Wake Up Punk review – memorabilia-burning punk progeny fails to check his privilege

This documentary about Joe Corré, the son of Vivienne Westwood and the late Malcolm McLaren, is a strangely listless and unlikable affair

This weirdly peevish and listless documentary defeated my attempts to like it: it’s about Joe Corré, the son of Vivienne Westwood and the late Malcolm McLaren, and the way he publicly burned – back in 2016 – a huge trove of punk memorabilia in his possession said to be worth £5m. Was it really worth £5m? Maybe. And why did Corré torch all this stuff? Was it a protest against the way the punk spirit has been sold out to corporate culture? Or was it Corré’s cry of psychological pain at being cut out of his father’s will, as the film comes close to hinting? Again: maybe.

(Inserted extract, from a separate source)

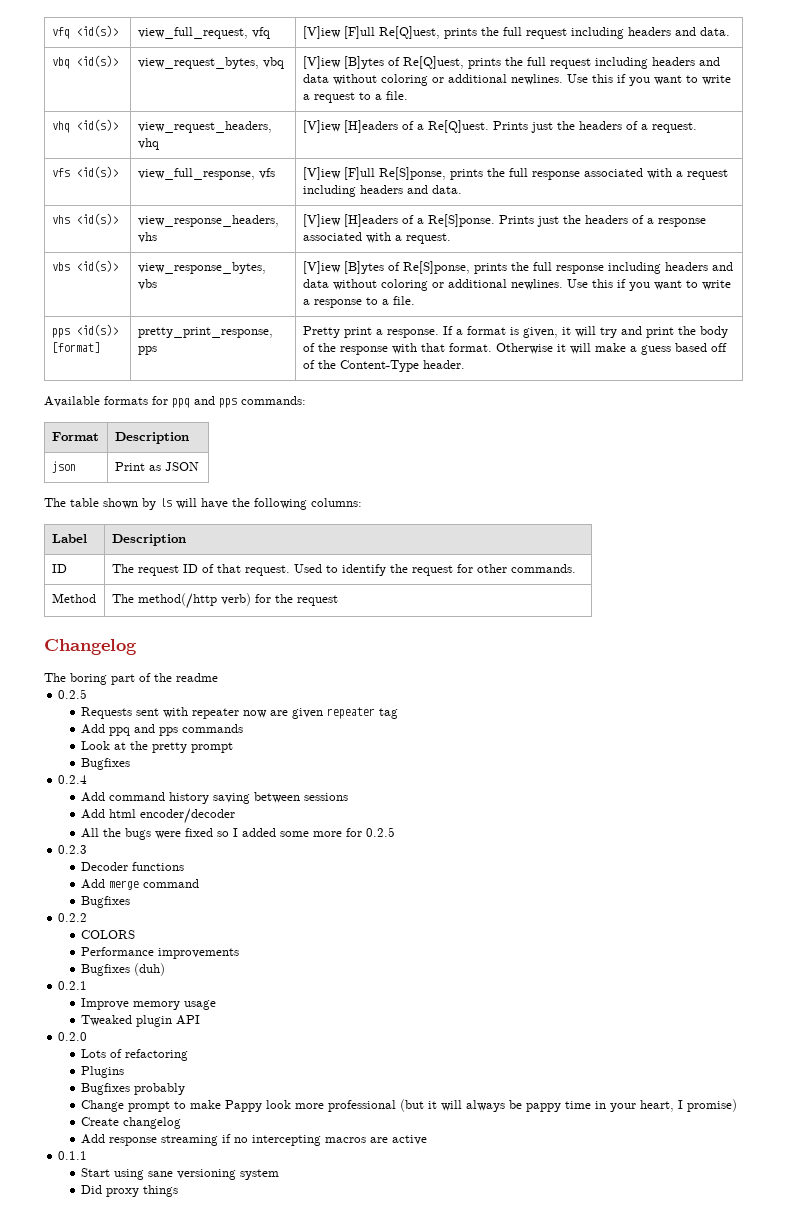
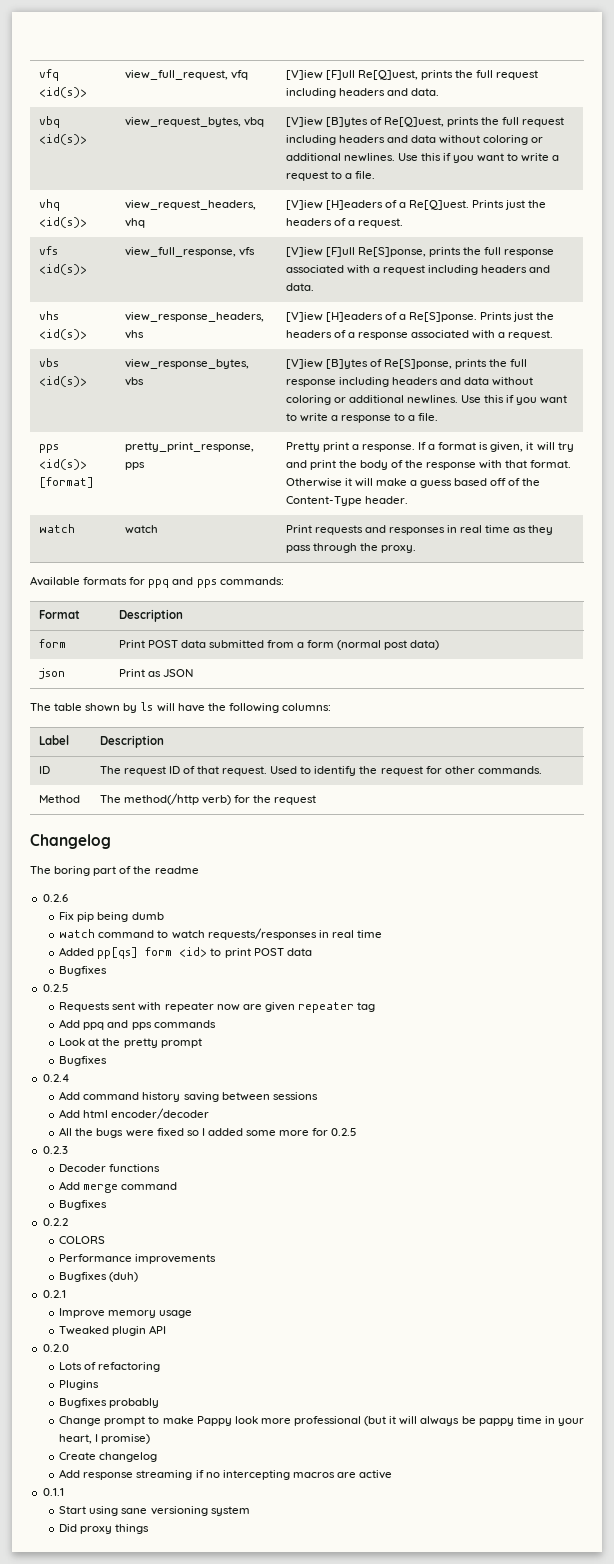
(465, 364) none -> [38,524,75,533] [124,525,158,534] [285,525,554,535] [285,543,416,553] // watch | watch | Print requests and responses in real time as they pass through the proxy.
(189, 438) none -> [38,639,66,648] [118,640,440,650] // form | Print POST data submitted from a form (normal post data)
(218, 677) none -> [42,894,68,902] [59,912,164,922] [59,928,382,940] [59,947,312,959] [59,966,108,976] // 0.2.6 // Fix pip being dumb // watch command to watch requests/responses in real time // Added pp[qs] form <id> to print POST data // Bugfixes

The other question is, who cares? Eventually the burning was sold to the public as a kind of climate-emergency protest. That is something we can get all get behind, but young people today will understandably be impatient or indifferent about the necrophiliac issue of whether or not “punk” should “wake up”.

The film is on much stronger ground when it gets on to the more interesting question of who are the heirs to punk. Corré and Westwood both think that Julian Assange is a true punk; and whatever you think about Assange, yes, there is something in that. (Punk was also an artistic movement, so maybe the punk heirs are Damien Hirst and the YBA radicals, who are themselves a thing of the past.) But the more valuable post-punks or neo-punks are the climate activists, especially the school-strikers, whose witty, impassioned banners have a punk spirit, although without the nihilism.

Yet the focus of the film isn’t really on them, and it has a series of very tiring (and very McLaren-esque) satirical interludes showing stage-school Dickensian urchins telling each other how all the money in the world is controlled by a small number of people. Hmmm. The film didn’t mention the fact that Corré founded the hugely lucrative Agent Provocateur lingerie chain, which was sold in 2007 to a private equity house. Still, it was good to see the late Jordan (AKA Pamela Rooke), the iconic punk model who cheerfully said Corré could set fire to his own stuff if he wanted, and also that authentically eccentric and English figure Edward Tudor-Pole.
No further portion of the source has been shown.